#### Your task:
Can you quote exactly the stretch of lines from the one with "subtotal: 1840.40 -> 1832.56" through the final line of the material, both ends included?

#### Source records:

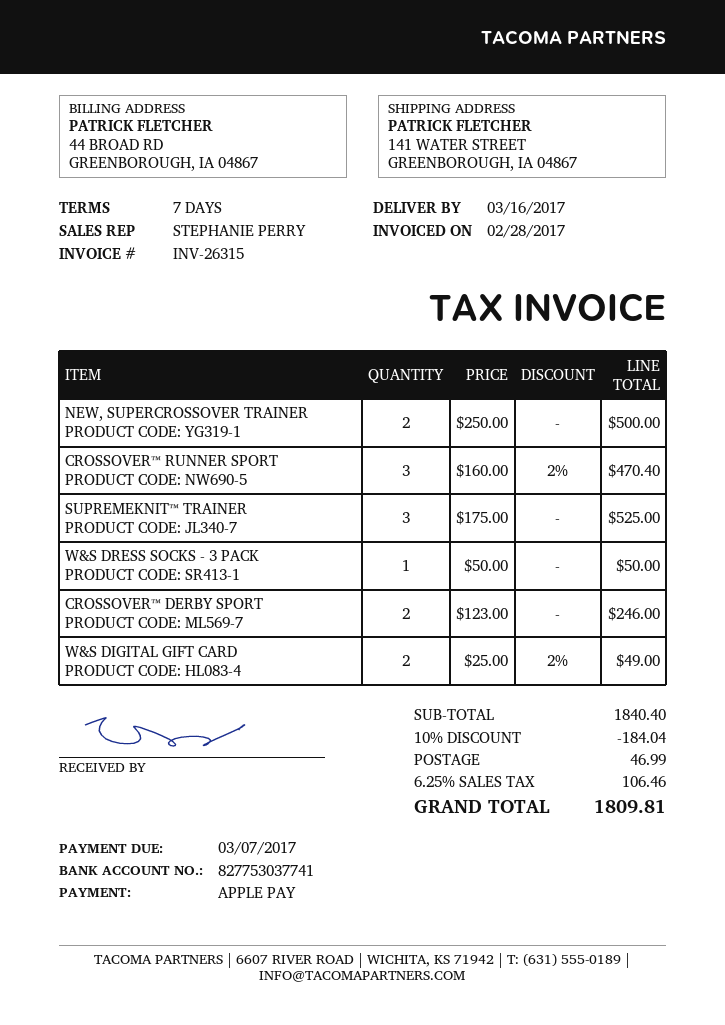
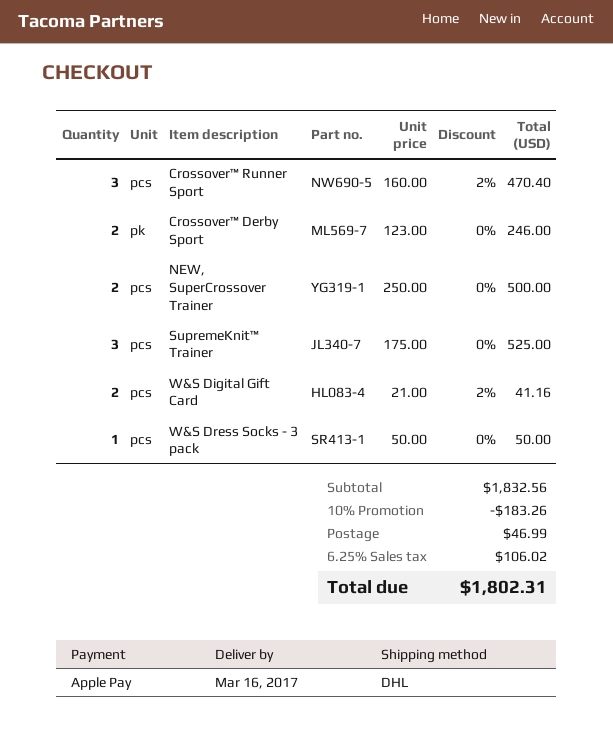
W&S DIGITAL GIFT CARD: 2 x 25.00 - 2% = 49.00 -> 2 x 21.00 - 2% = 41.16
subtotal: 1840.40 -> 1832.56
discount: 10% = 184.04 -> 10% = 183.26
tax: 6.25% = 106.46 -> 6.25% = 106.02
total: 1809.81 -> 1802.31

#### Response to this task:
subtotal: 1840.40 -> 1832.56
discount: 10% = 184.04 -> 10% = 183.26
tax: 6.25% = 106.46 -> 6.25% = 106.02
total: 1809.81 -> 1802.31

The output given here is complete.